Elle s’arrêta ; bêtement, une lueur d’espoir s’allumait en elle.

« Je n’ai pas le pouvoir de faire cesser les persécutions, mais ton père l’a.

— Tu crois qu’il n’a pas déjà essayé ?

— Si, mais il ne s’y prend pas du tout comme il faut. Les gardes civils ne feront jamais respecter la loi : nombre d’entre eux font partie des Libérés.

— Pourquoi ne donnes-tu pas de noms ? Si tu es sincère en disant vouloir mettre un terme à cette barbarie…

— Les hommes que je connais sont vieux et aucun d’entre eux n’irait frapper des enfants. Veux-tu bien m’écouter, à la fin ?

— Si tu as un plan, j’en ferai part à Père.

— C’est très simple ; la colère des Libérés vient de ce qu’ils n’ont qu’une alternative : soit adhérer à une religion d’État qui les contraint à cohabiter avec des créatures inférieures – ne monte pas sur tes grands chevaux, je ne fais que t’exposer leur sentiment…

— Que tu partages…

— Tu ne m’as jamais écouté assez longtemps pour savoir ce que je pense, et de toute façon ça n’a pas d’importance. Écoute-moi maintenant. C’est par impuissance qu’ils se révoltent. Ils ne peuvent rien contre le roi, mais ils peuvent s’en prendre aux prêtres et aux fouisseurs. Cependant, imagine que le roi décrète qu’il n’existe plus de religion d’État ?

— Tu veux fermer les Maisons de la Gardienne ?

— Pas du tout. Que les Protégés continuent à se réunir et à partager leurs croyances et leurs rites – mais sur une base totalement volontaire. Et que ceux qui croient autrement forment leurs propres congrégations et possèdent leurs rites et leurs dogmes à eux, sans intervention extérieure. Autant de congrégations, autant de croyances que le souhaitent les gens. Le gouvernement, lui, se contentera d’observer le tout, sans y mettre son grain de sel.

— Une nation doit n’avoir qu’un seul cœur et qu’un seul esprit, objecta Edhadeya.

— Mon père a ruiné tout espoir d’y parvenir il y a treize ans.

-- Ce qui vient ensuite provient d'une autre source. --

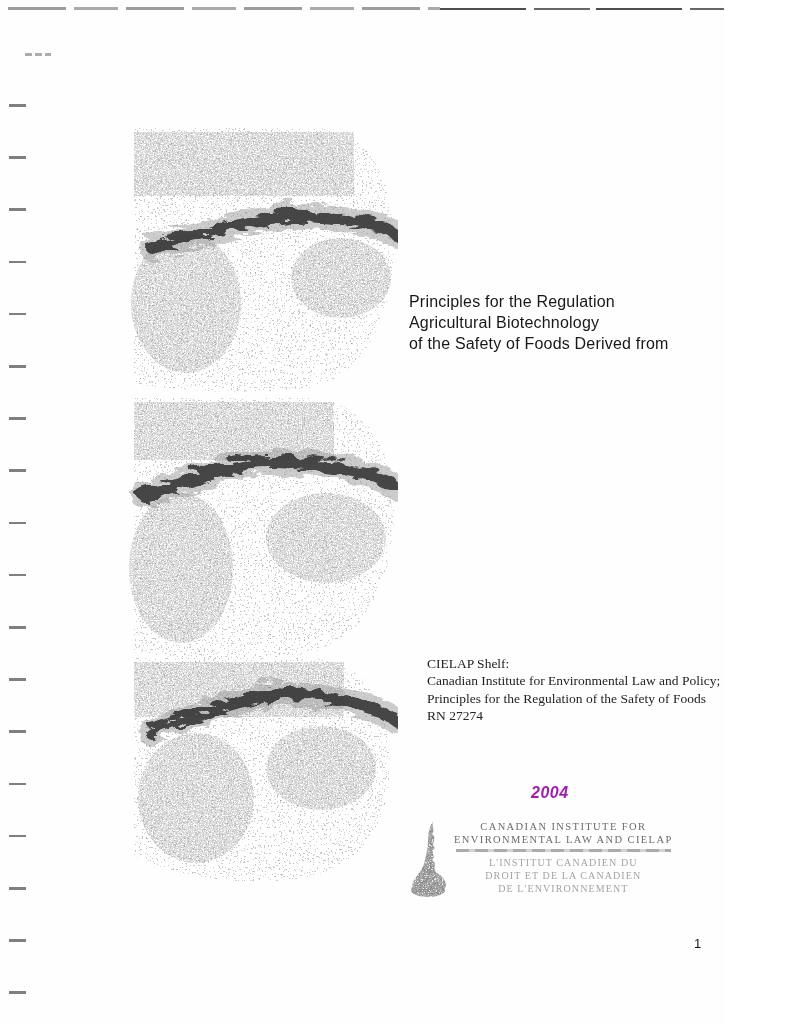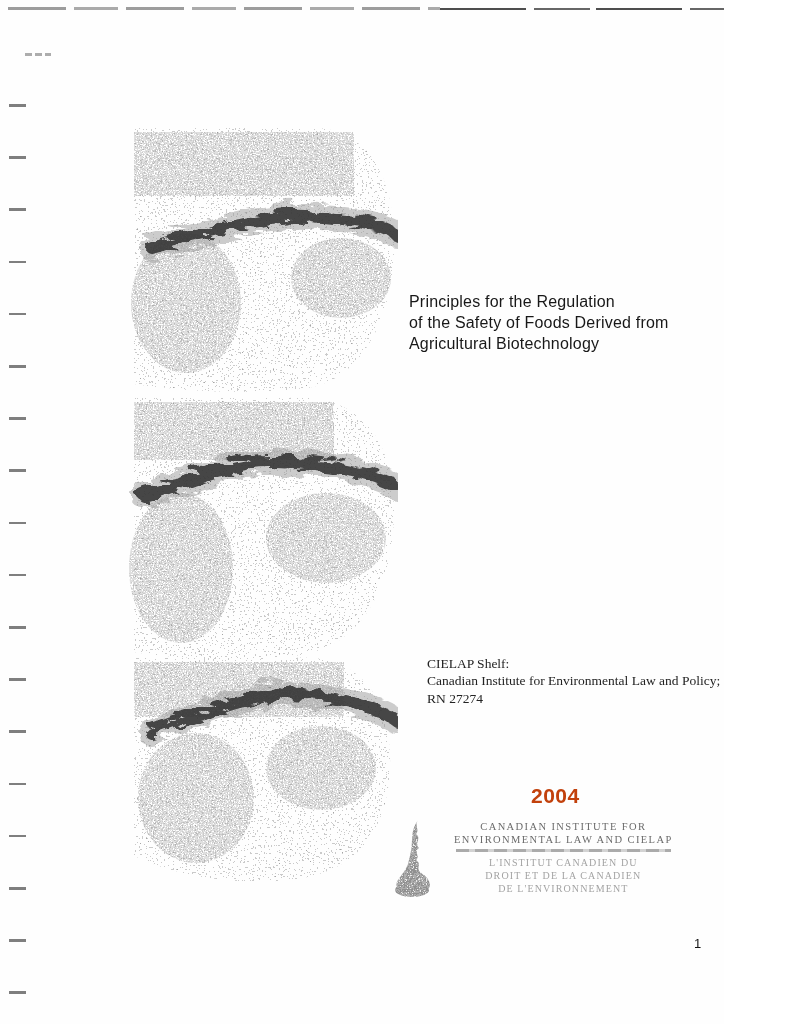"of the Safety of Foods" div { order: before "Agricultural Biotechnology" -> after "Agricultural Biotechnology" }
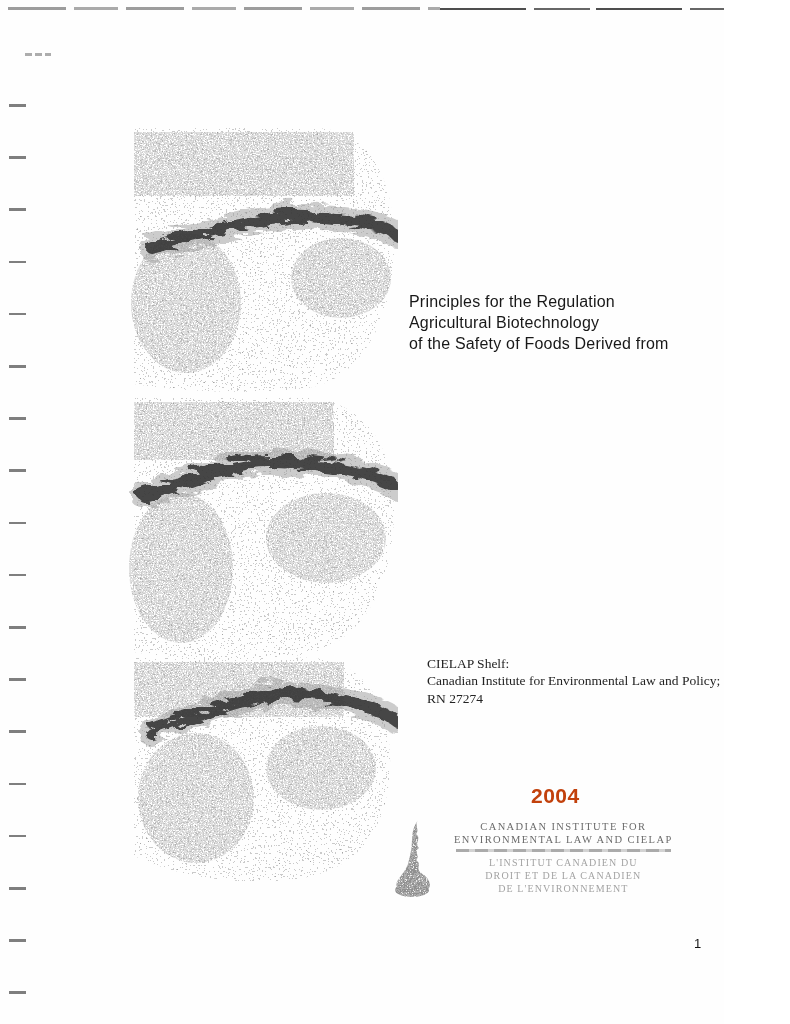"Principles for the Regulation of" div { html: none -> <div>Principles for the Regulation of the Safety of Foods</div> }
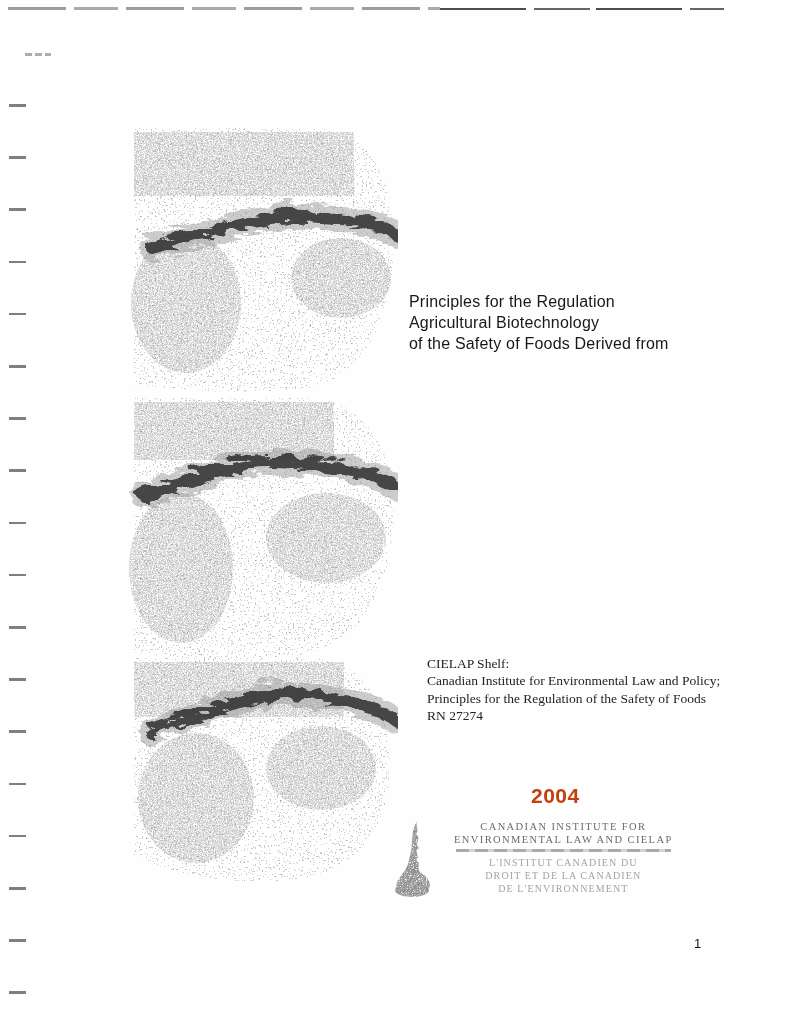"2004" .year { color: #c2410c -> #a21caf; font-size: 21px -> 16px; font-style: none -> italic }
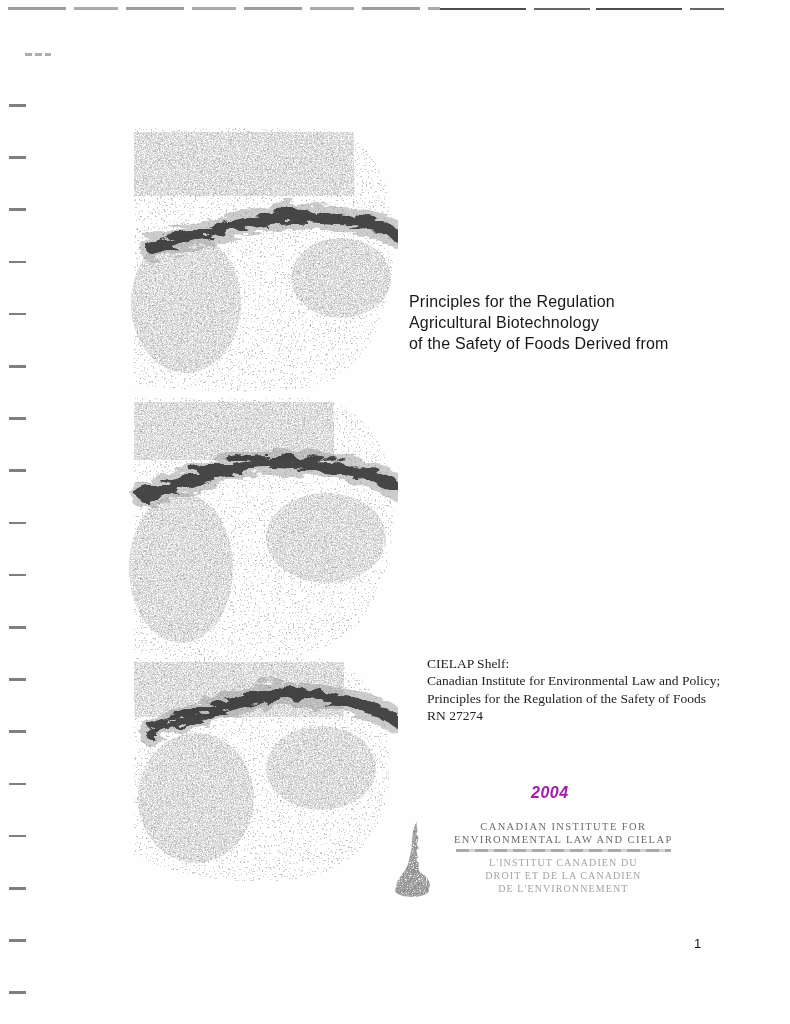"CANADIAN INSTITUTE FOR" .logo { gap: 16px -> none; left: 392px -> 408px }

Que le roi déclare les croyances et les assemblées religieuses affaires privées, hors de tout domaine d’État, et la paix reviendra.

— En d’autres termes, pour éviter les attaques contre les Protégés, nous devons abattre les dernières défenses qui nous restent ?

— Ils n’ont aucune défense, Edhadeya. Tu le sais très bien. Le roi aussi. Il a atteint les limites de son autorité. Mais une fois qu’il aura aboli toute caution gouvernementale d’une religion, il pourra établir une loi disant que nul ne peut être persécuté pour ses convictions religieuses. Et cette loi-là sera efficace, parce qu’elle protégera tout le monde de façon égale. Si les Libérés souhaitent former une assemblée autour d’une croyance commune, ils bénéficieront de sa protection. Ce sera leur intérêt de soutenir cette loi. Il n’y aura plus besoin de réunions secrètes ni de sociétés clandestines ; tout pourra se faire au grand jour. Parles-en à ton père. Même si tu n’accordes aucune valeur à mon idée, ton père lui en accordera, lui. Il verra qu’il n’y a pas d’autre moyen.

— Il ne sera pas plus dupe que moi, répliqua Edhadeya. Ce décret que tu suggères, c’est le but que tu poursuis depuis le début.

— Je n’y ai pensé qu’hier ! protesta Akma.

— Oh, pardon, j’oubliais qu’il faut un certain temps à Bego pour te pousser à découvrir ses idées comme s’il s’agissait des tiennes.

— Edhadeya, si la religion de mon père n’est pas capable de tenir debout toute seule, par la seule puissance de sa vérité intrinsèque, sans aide du gouvernement sauf pour protéger ses adeptes de violences extérieures, elle ne mérite pas de survivre.

— Je rapporterai à Père ce que tu m’as dit.

— Parfait.

— Mais je te parie aussi ce que tu veux, dès maintenant, qu’au cours de l’année à venir, tu seras personnellement la cause directe de nouvelles persécutions des Protégés.

— Tu ne me connais pas, tu n’as jamais su qui j’étais, si tant est que tu le croies possible.

— Oh, tu disposeras de tout un tas de raisons très honorables pour démontrer que ces souffrances ne sont pas de ton fait ; tu as déjà prouvé ta capacité sans borne à te tromper toi-même. Mais dans l’année à venir, Akma, des familles entières pleureront à cause de toi.

— Ma famille, oui, sans doute, puisqu’elle me pleure déjà comme si j’étais mort. » Il se mit à rire, comme s’il s’agissait d’une plaisanterie.